Start of RECORDS FOR THE EXERCISE
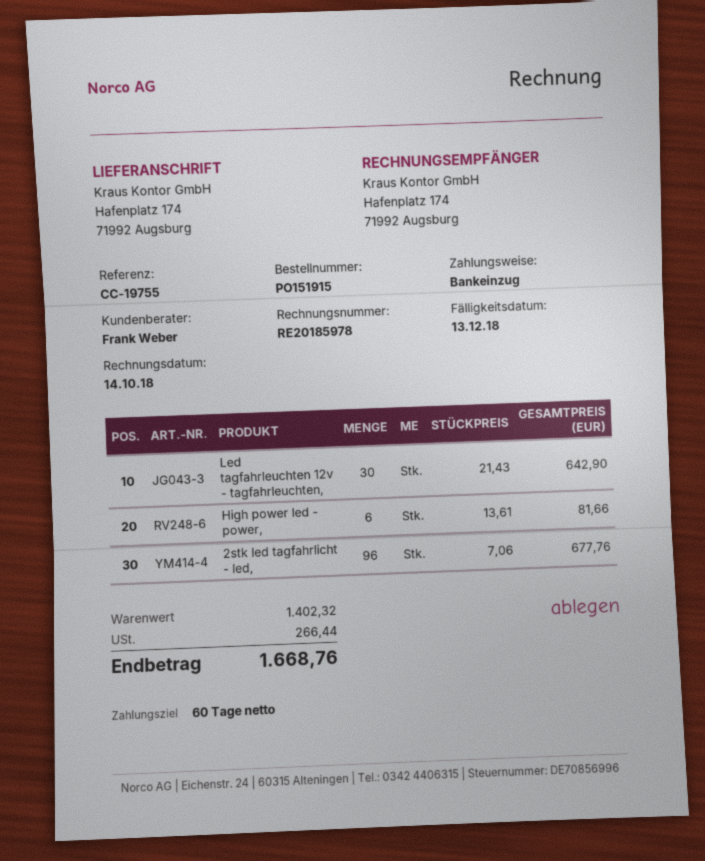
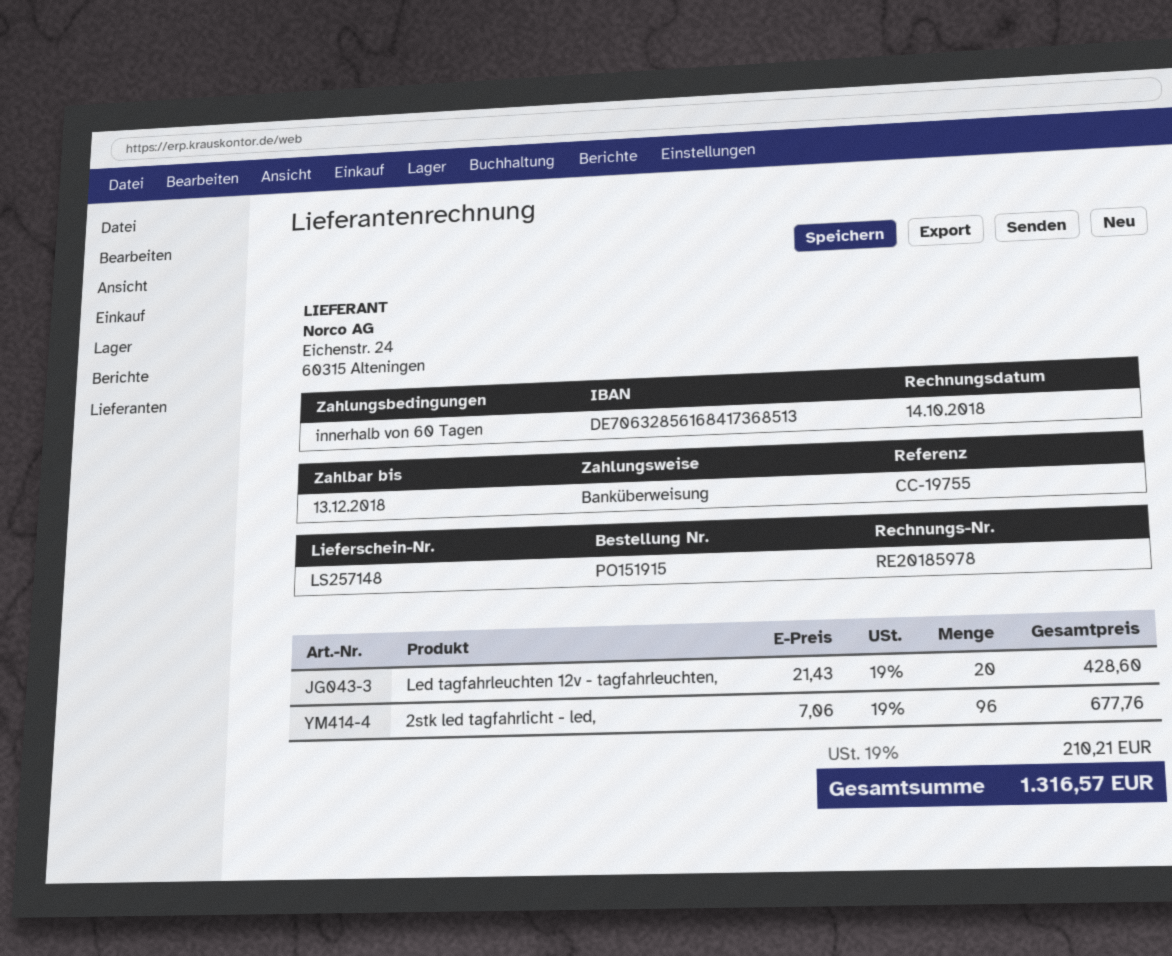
payment method: direct debit -> bank transfer
Led tagfahrleuchten 12v - tagfahrleuchten,: 30 x 21.43 = 642.90 -> 20 x 21.43 = 428.60
High power led - power,: 6 x 13.61 = 81.66 -> none
tax: 266.44 -> 210.21
total: 1668.76 -> 1316.57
End of RECORDS FOR THE EXERCISE
*WHAT YOU NEED TO DO:*
Go through the data above and transcribe it in full, omitting any image.

*EXERCISE SOLUTION:*
payment method: direct debit -> bank transfer
Led tagfahrleuchten 12v - tagfahrleuchten,: 30 x 21.43 = 642.90 -> 20 x 21.43 = 428.60
High power led - power,: 6 x 13.61 = 81.66 -> none
tax: 266.44 -> 210.21
total: 1668.76 -> 1316.57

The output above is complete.